En Tunisie, la floriculture, branche de l’horticulture dédiée à la culture des fleurs et des plantes ornementales, constitue un secteur agricole spécifique alliant héritage patrimonial et valeur économique croissante, dans un contexte mondial marqué par une demande accrue en produits naturels et aromatiques.
Malgré un volume de production limité, ce secteur est stratégique, car la richesse qu’il génère repose davantage sur la valeur ajoutée issue des phases de transformation, de fabrication et d’exportation que sur la quantité produite.
Selon la Direction de la Production Végétale, la production de fleurs coupées est principalement concentrée à Kairouan (pôle principal), ainsi que dans les gouvernorats de Nabeul, Ariana, Ben Arous, Béja, Sousse et Monastir. Les superficies cultivées atteignent environ 380 hectares, dont près de 370 à Kairouan, pour une production nationale oscillant entre 500 et 540 tonnes par an.
Valeur ajoutée et transformation
La véritable force économique du secteur réside dans la phase post-récolte, où la rose, produit périssable, est transformée en produits à forte valeur ajoutée tels que l’eau de rose, les huiles essentielles et la rose séchée. Ce processus permet de passer d’une matière première peu valorisée à un produit commercialisable et exportable.
La distillation, qu’elle soit traditionnelle ou moderne, constitue le maillon central de cette transformation. L’amélioration des techniques renforce la qualité, la valeur ajoutée et la compétitivité à l’international. L’eau de rose est le produit le plus répandu, tandis que l’huile de rose, rare et concentrée, est très prisée en parfumerie de luxe.
La rose est également utilisée dans les pâtisseries, les boissons et divers produits cosmétiques. Les variétés tunisiennes, notamment Rosa damascena et Rosa centifolia, sont reconnues pour leur qualité. Environ 60 % de la production est exportée vers des pays comme la France, l’Italie et la Suisse. Toutefois, la répartition de la valeur reste inégale, au détriment des agriculteurs.
Défis et rôle de l’État
Malgré son potentiel, le secteur fait face à plusieurs contraintes : faible organisation des acteurs, morcellement des exploitations, manque d’investissement dans les technologies modernes et insuffisance de la promotion internationale. S’y ajoute l’absence de labels de qualité structurés et un lien encore limité entre production agricole et industrie de transformation.
Dans ce contexte, l’État joue un rôle clé à travers des programmes visant à améliorer la production, soutenir les unités de transformation, encourager l’investissement et renforcer les chaînes de valeur. Ces actions incluent la formation, l’innovation, l’accès aux marchés extérieurs et la mise en place de certifications (biologique, indications géographiques).

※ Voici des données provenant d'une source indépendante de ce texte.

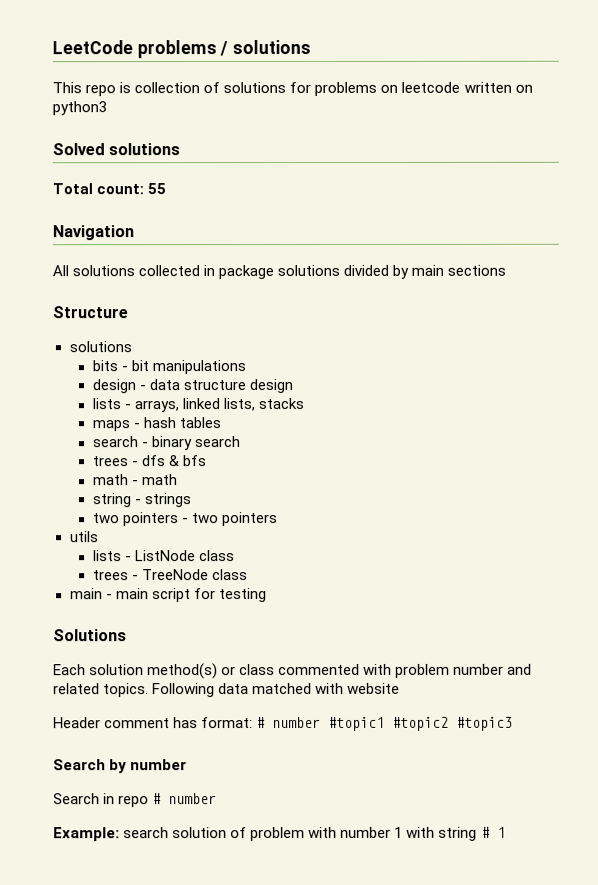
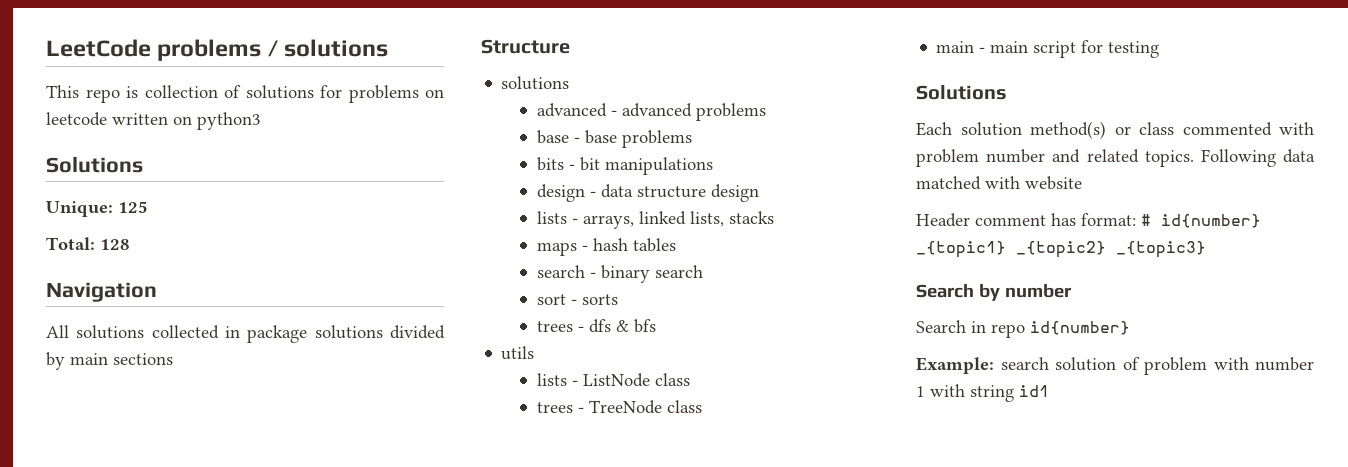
[52,143,181,156] [52,183,167,195] Solved solutions // Total count: 55 -> [46,156,143,173] [46,201,148,217] [46,237,130,250] Solutions // Unique: 125 // Total: 128
(132, 347) none -> [537,103,767,121] [537,130,693,148] // advanced - advanced problems // base - base problems
(241, 442) none -> [537,294,619,305] // sort - sorts
[92,474,178,486] [92,493,192,508] [92,512,279,527] // math - math // string - strings // two pointers - two pointers -> (657, 326) none
[272,716,514,731] number #topic1 #topic2 #topic3 -> [1161,214,1261,228] [916,241,1206,258] id{number} _{topic1} _{topic2} _{topic3}
[152,793,218,805] # number -> [1030,321,1130,335] id{number}
[480,826,506,838] # 1 -> [1019,385,1049,397] id1

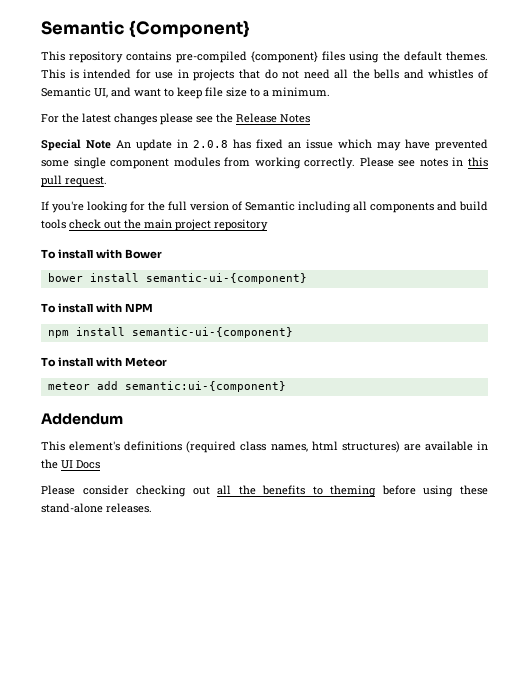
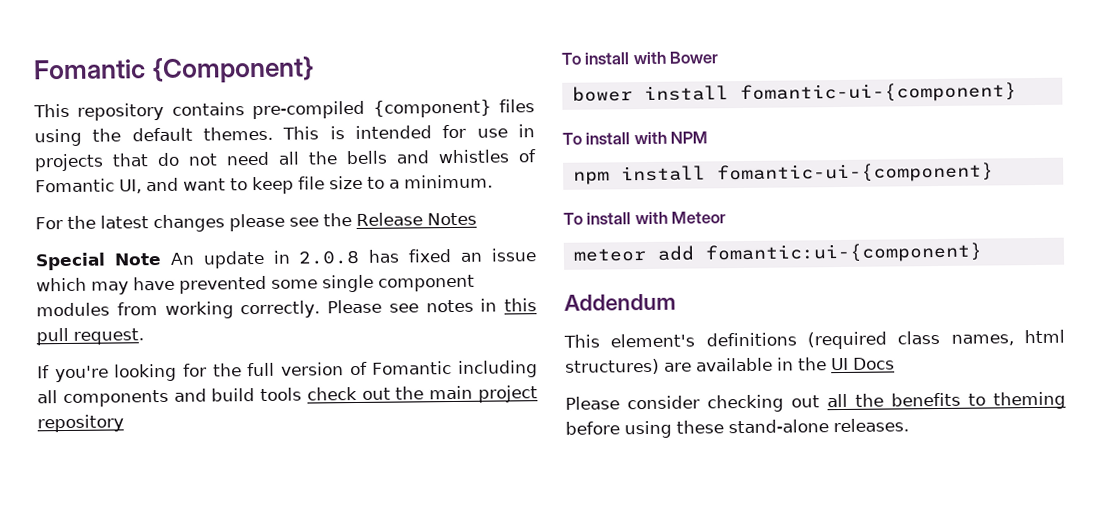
[41,20,124,35] Semantic -> [33,59,146,80] Fomantic
[41,87,91,97] Semantic -> [35,178,115,193] Fomantic
[245,201,295,211] Semantic -> [372,361,453,375] Fomantic
[145,273,307,284] semantic-ui-{component} -> [739,82,1017,104] fomantic-ui-{component}
[131,327,293,338] semantic-ui-{component} -> [716,162,994,184] fomantic-ui-{component}
[124,381,286,392] semantic:ui-{component} -> [704,242,983,264] fomantic:ui-{component}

Le secteur bénéficie également de partenariats internationaux, notamment avec la Suisse et des organisations onusiennes, contribuant à améliorer les techniques, la qualité et les capacités d’exportation.
Le gouvernorat de Kairouan demeure le cœur de cette filière et pourrait devenir un pôle aromatique intégré. Le développement futur repose sur la modernisation des infrastructures, le renforcement de la gouvernance et une meilleure coordination entre les acteurs.
En définitive, la filière de la rose en Tunisie illustre un modèle basé sur la valorisation des ressources agricoles. Sa réussite dépendra toutefois de réformes structurelles, d’un meilleur partage de la valeur et d’une stratégie durable à long terme.